**What the exercise asks:**
Tally the lines below that contain the word "shadow", and give only that number.

■ ■ ■ ■

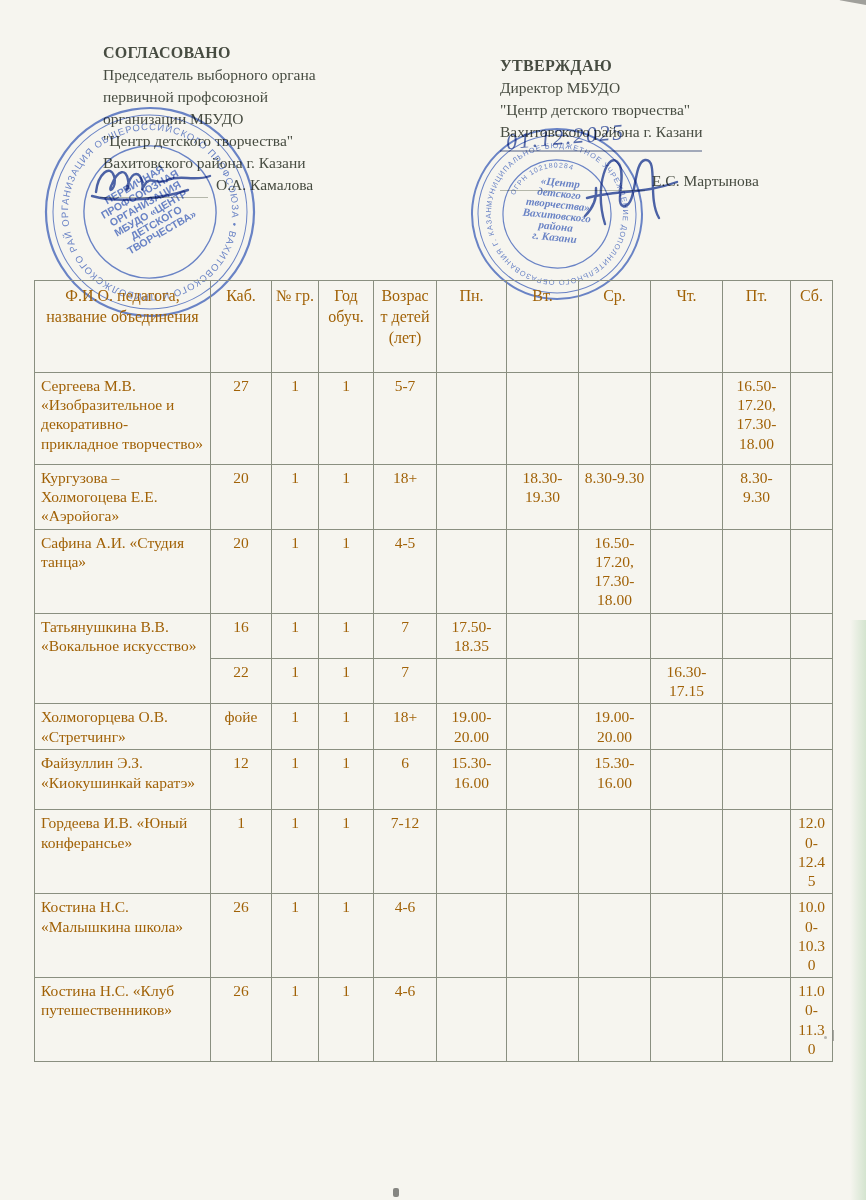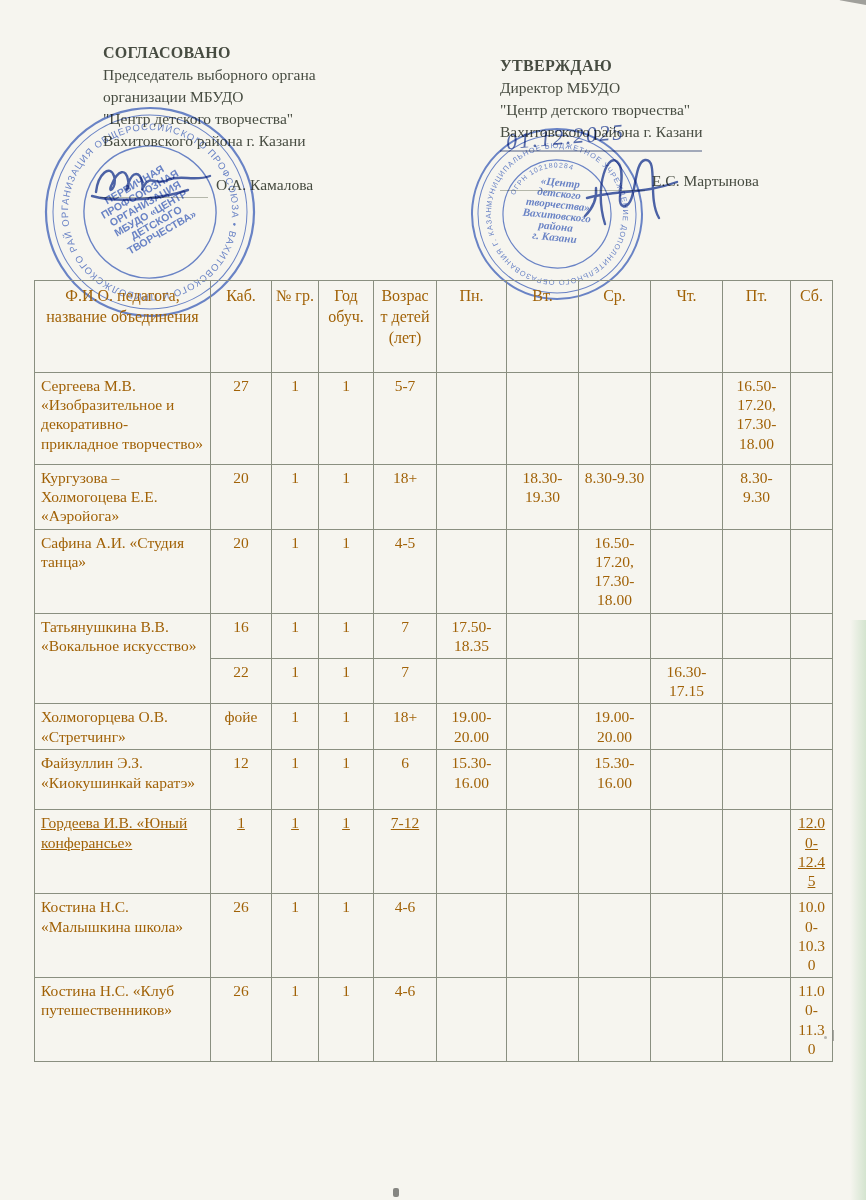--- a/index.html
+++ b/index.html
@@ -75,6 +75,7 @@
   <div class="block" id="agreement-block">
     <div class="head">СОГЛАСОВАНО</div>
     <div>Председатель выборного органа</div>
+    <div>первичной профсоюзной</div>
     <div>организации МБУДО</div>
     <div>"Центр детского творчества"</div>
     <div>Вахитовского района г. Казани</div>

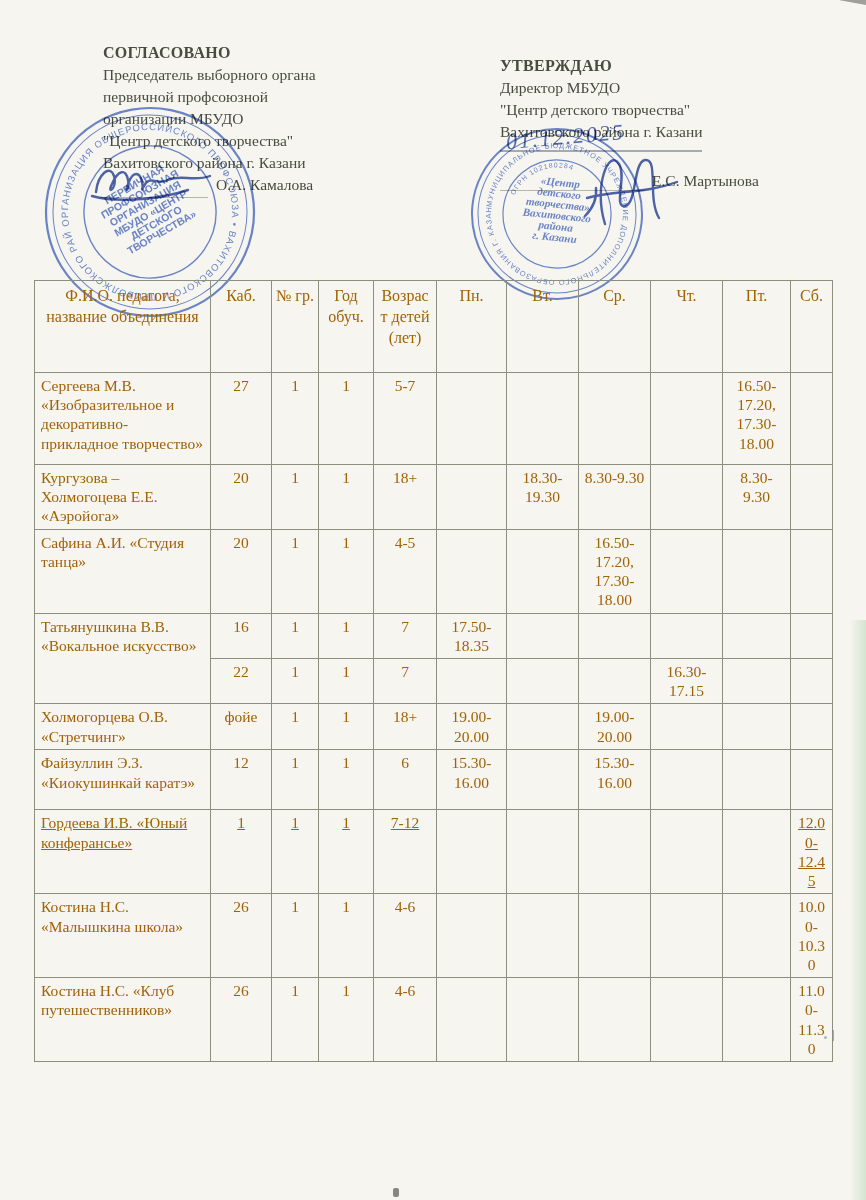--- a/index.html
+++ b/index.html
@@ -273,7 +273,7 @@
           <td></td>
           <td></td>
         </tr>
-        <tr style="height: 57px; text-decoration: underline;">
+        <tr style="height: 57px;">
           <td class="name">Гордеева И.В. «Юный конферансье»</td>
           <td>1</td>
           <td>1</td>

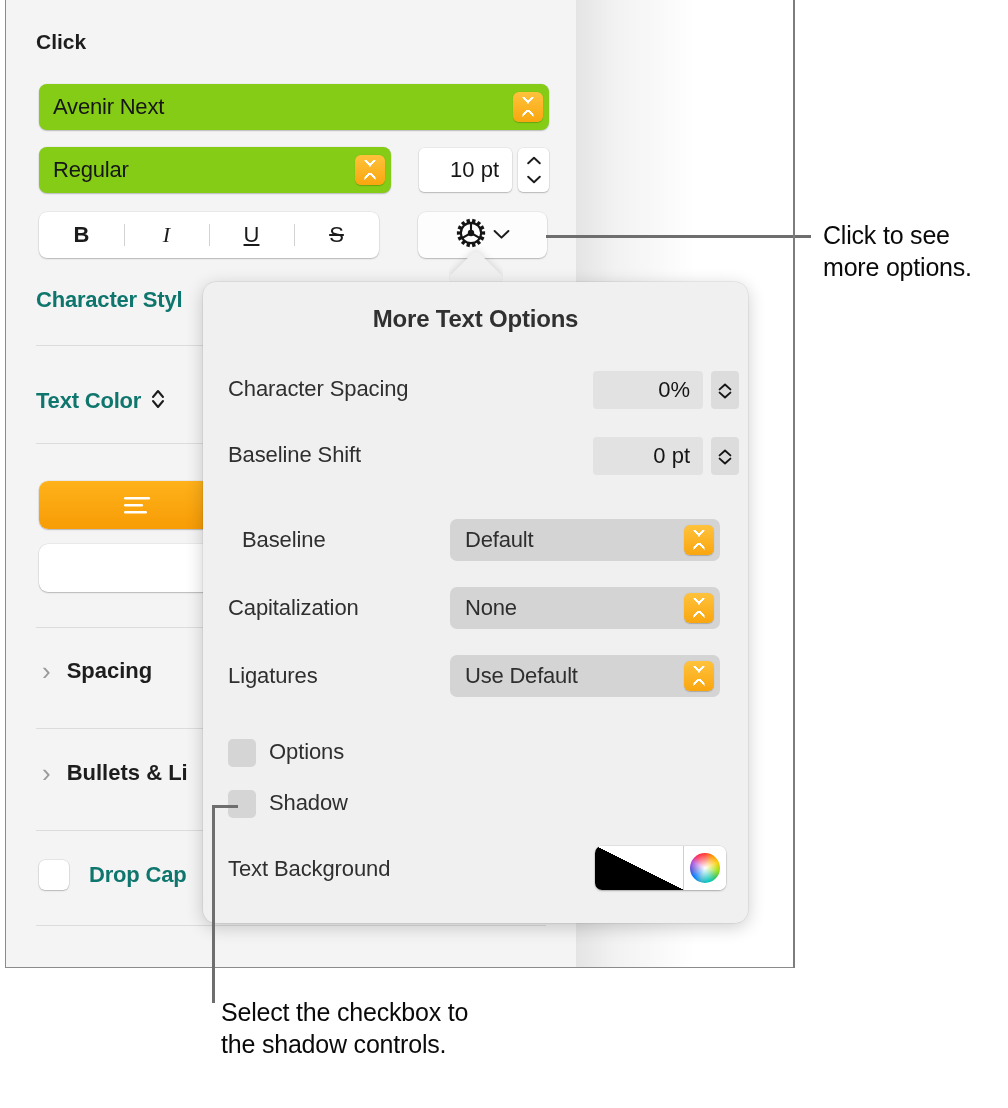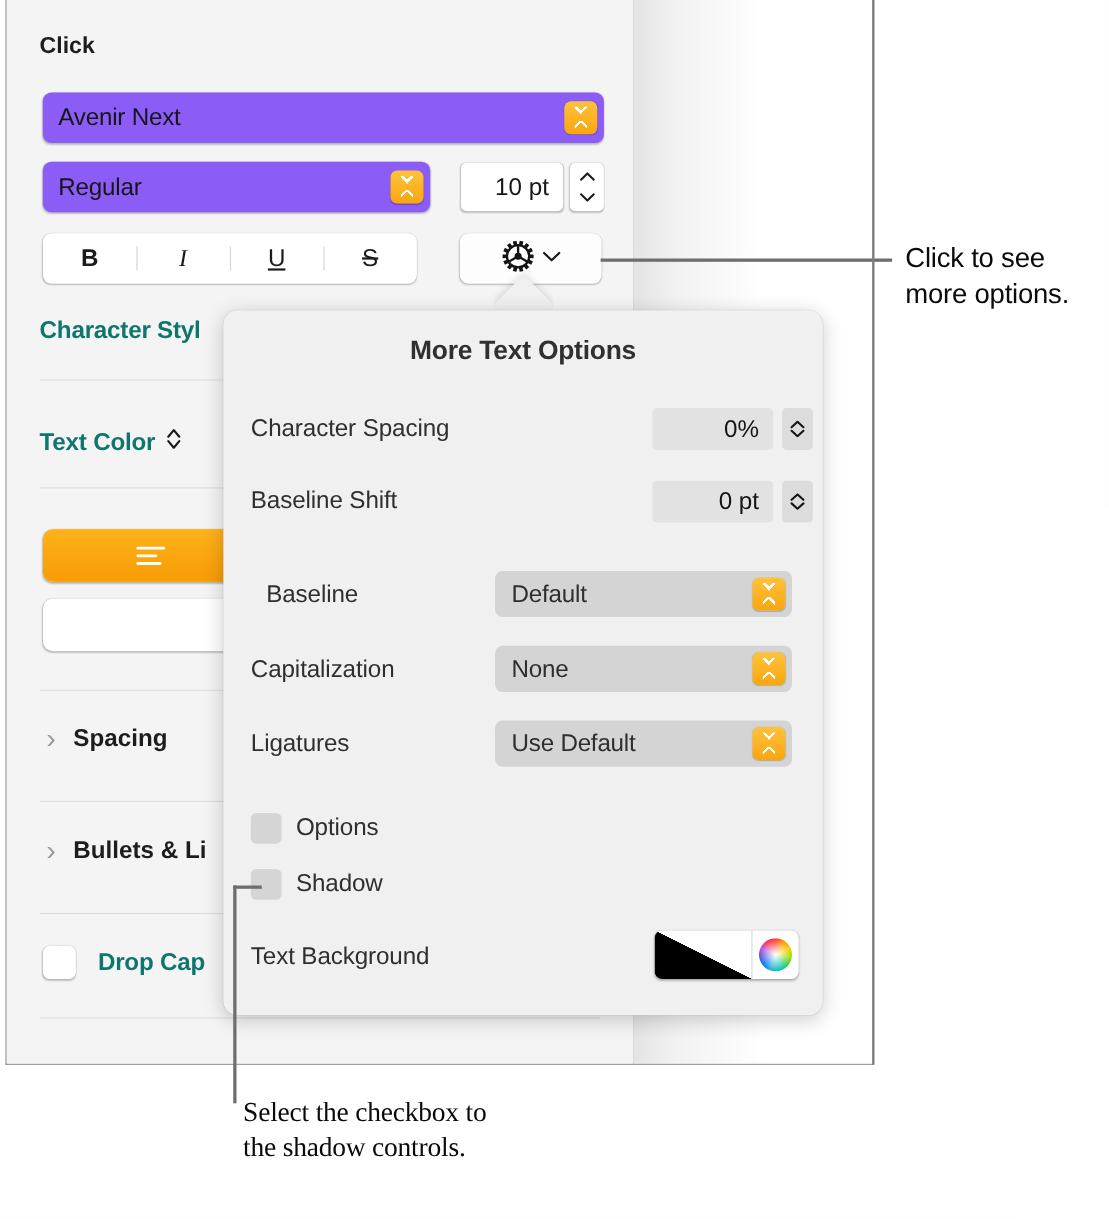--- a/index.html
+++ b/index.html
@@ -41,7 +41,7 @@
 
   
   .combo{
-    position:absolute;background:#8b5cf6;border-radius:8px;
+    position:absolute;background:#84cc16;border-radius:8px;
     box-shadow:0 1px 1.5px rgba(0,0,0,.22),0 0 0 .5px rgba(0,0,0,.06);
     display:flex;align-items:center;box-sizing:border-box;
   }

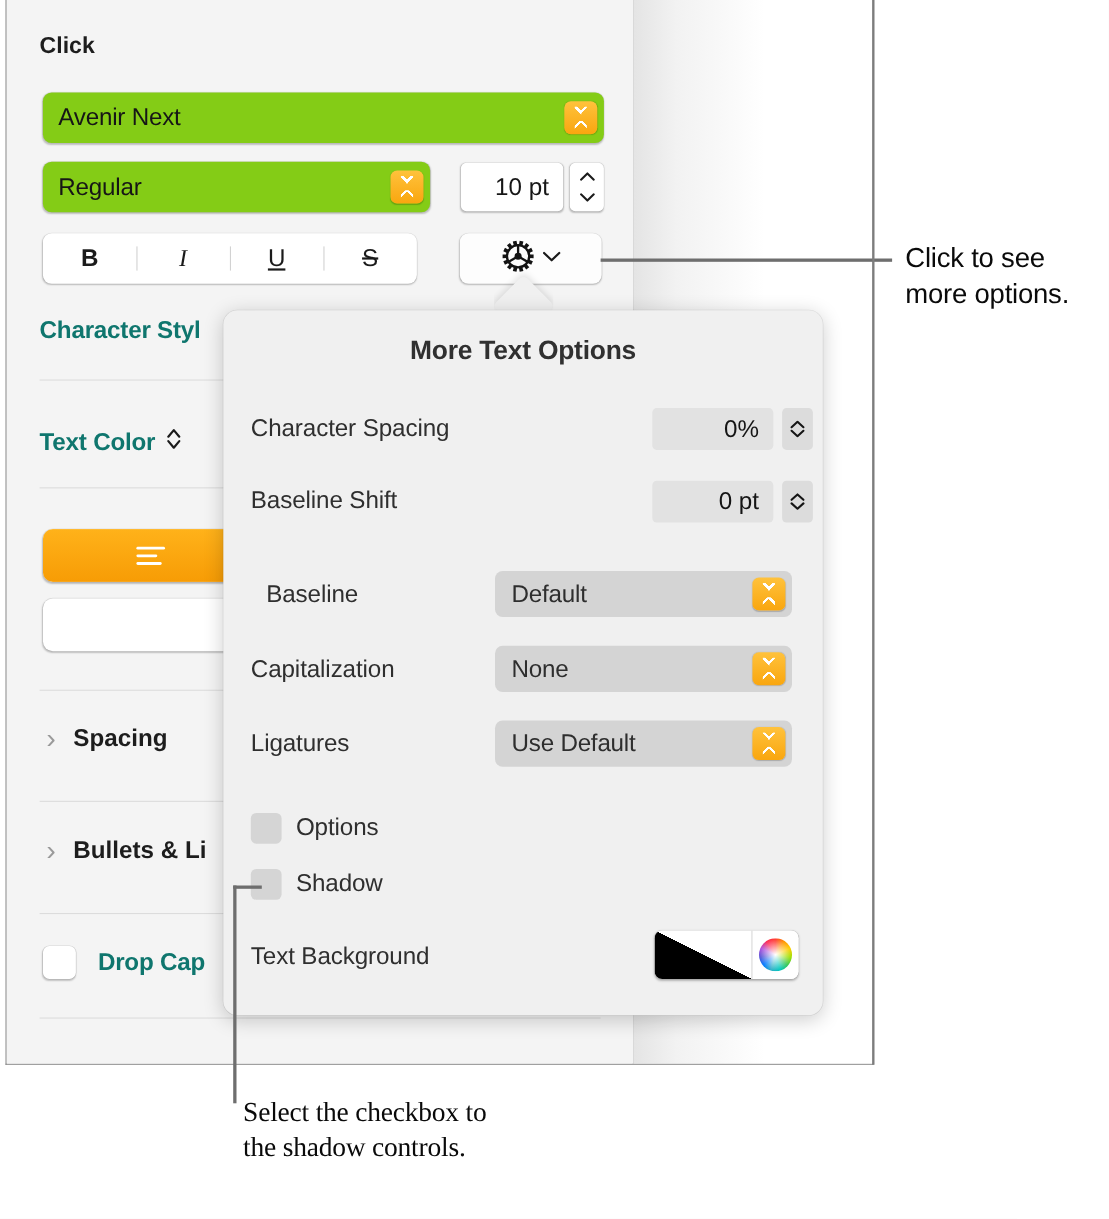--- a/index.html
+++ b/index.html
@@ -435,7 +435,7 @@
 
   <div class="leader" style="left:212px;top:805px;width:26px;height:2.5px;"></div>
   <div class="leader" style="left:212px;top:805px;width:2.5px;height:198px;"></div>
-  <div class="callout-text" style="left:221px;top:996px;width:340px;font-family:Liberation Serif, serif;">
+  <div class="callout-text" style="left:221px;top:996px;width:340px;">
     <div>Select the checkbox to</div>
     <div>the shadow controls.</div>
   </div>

■ ■ ■ ■

**Solved problem:**
2